__Task objective__
The stretch from the line with "TOUR AND TASTING" through the line with "total: 7107.26 -> 7731.88" in the records below: write it out exactly, and nothing else.

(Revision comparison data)
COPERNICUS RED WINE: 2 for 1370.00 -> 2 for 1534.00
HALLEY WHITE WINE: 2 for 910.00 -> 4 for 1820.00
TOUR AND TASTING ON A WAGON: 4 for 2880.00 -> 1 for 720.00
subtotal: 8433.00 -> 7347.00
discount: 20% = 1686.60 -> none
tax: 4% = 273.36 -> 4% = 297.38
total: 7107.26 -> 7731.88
* * *
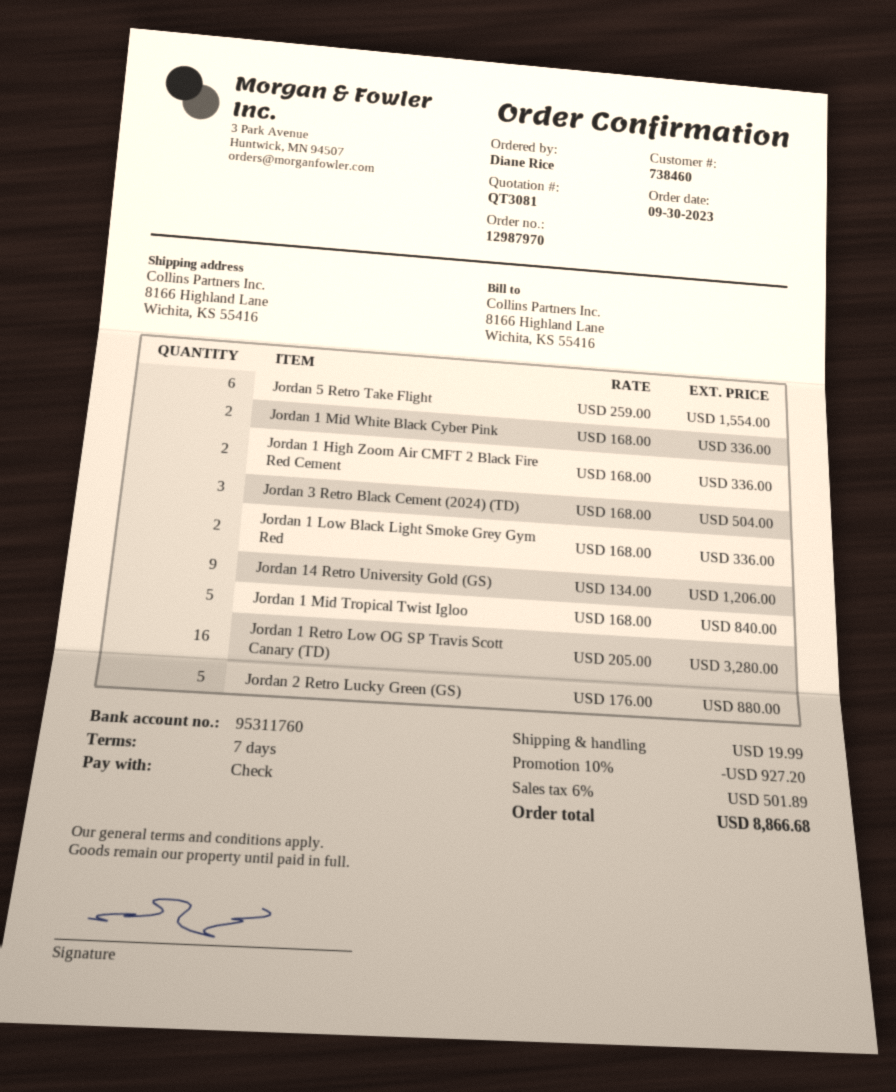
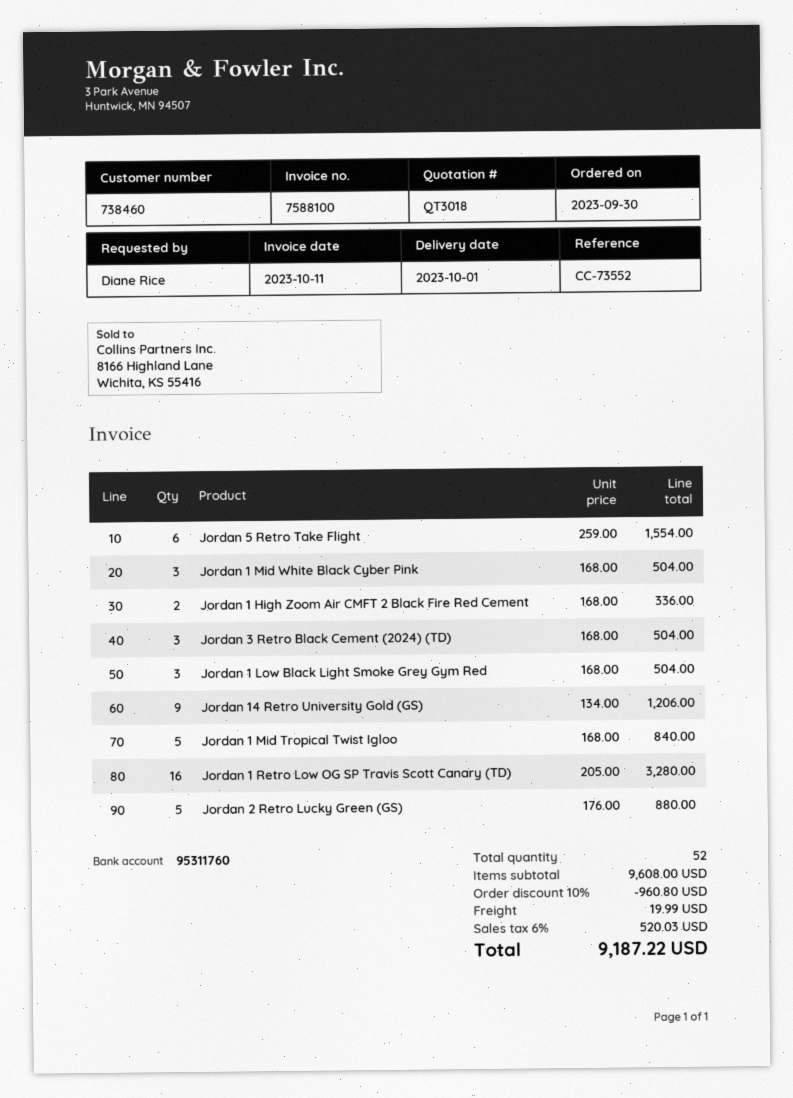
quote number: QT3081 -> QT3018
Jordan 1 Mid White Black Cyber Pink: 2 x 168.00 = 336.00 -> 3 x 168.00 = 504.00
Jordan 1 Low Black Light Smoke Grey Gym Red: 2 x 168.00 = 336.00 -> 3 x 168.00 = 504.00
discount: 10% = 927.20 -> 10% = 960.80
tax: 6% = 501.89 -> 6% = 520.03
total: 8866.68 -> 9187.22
--
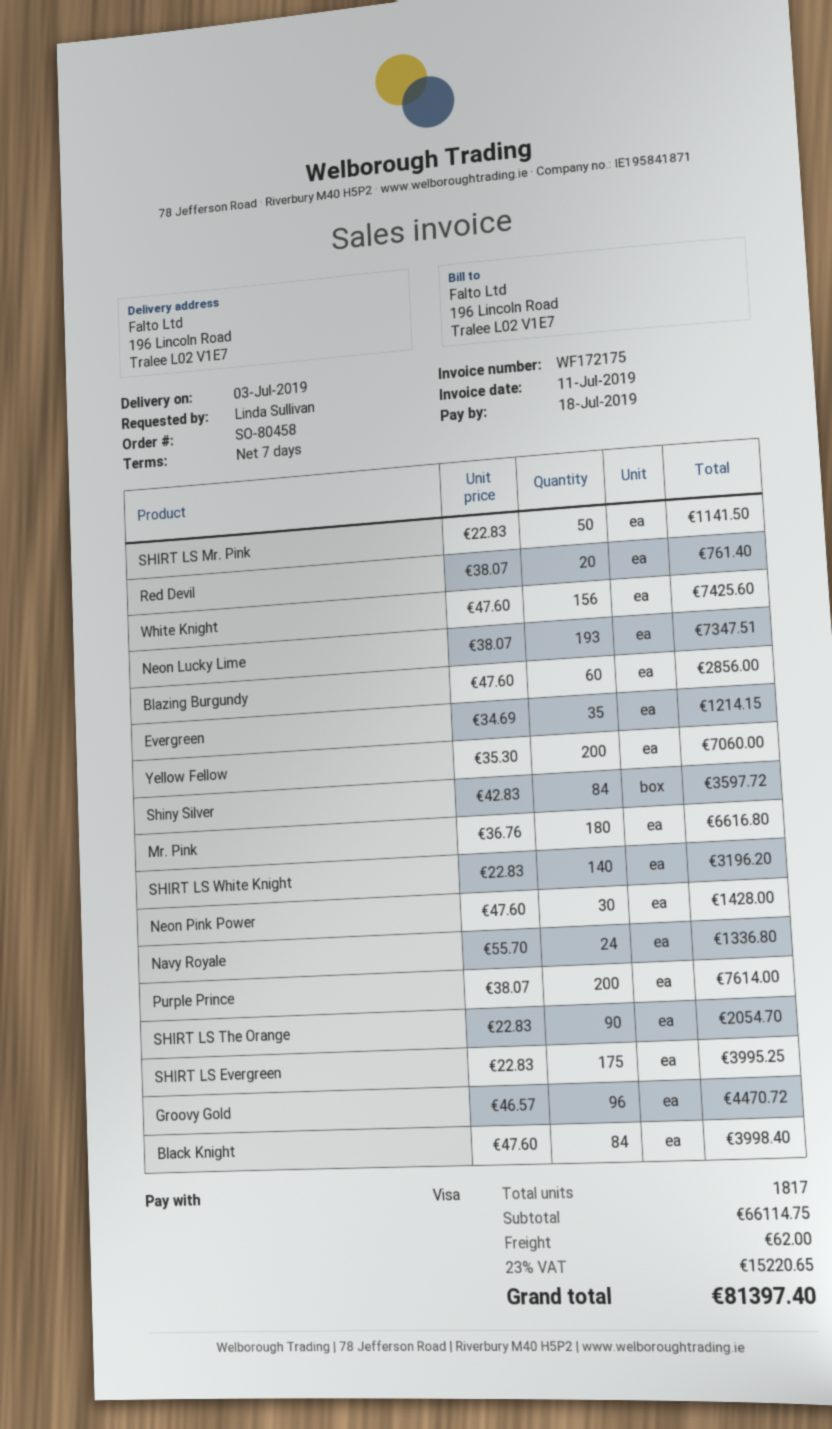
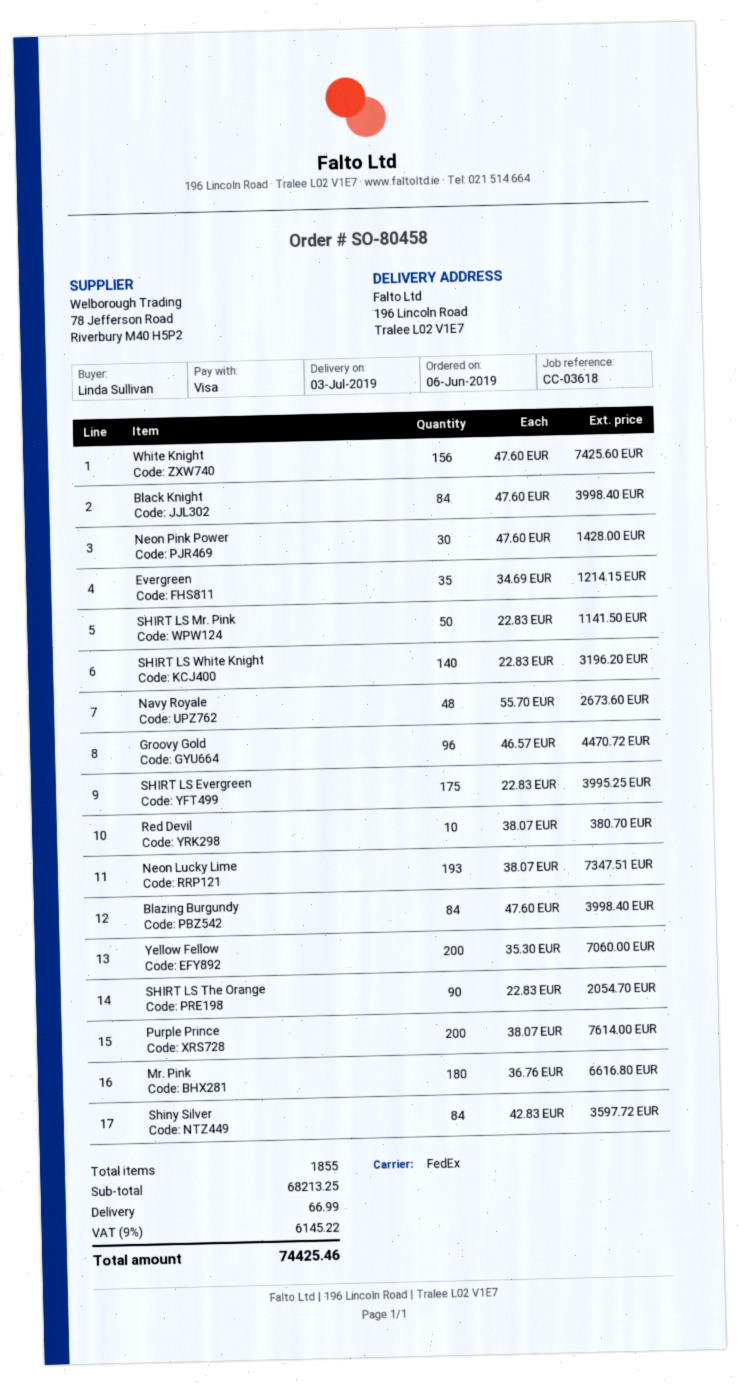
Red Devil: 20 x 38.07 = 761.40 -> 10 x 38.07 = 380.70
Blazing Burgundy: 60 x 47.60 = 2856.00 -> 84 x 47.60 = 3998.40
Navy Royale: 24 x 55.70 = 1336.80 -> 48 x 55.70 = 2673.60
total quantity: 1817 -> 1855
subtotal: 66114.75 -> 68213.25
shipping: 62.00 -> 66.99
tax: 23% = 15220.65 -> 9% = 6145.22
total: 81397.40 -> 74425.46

__Answer to this problem__
TOUR AND TASTING ON A WAGON: 4 for 2880.00 -> 1 for 720.00
subtotal: 8433.00 -> 7347.00
discount: 20% = 1686.60 -> none
tax: 4% = 273.36 -> 4% = 297.38
total: 7107.26 -> 7731.88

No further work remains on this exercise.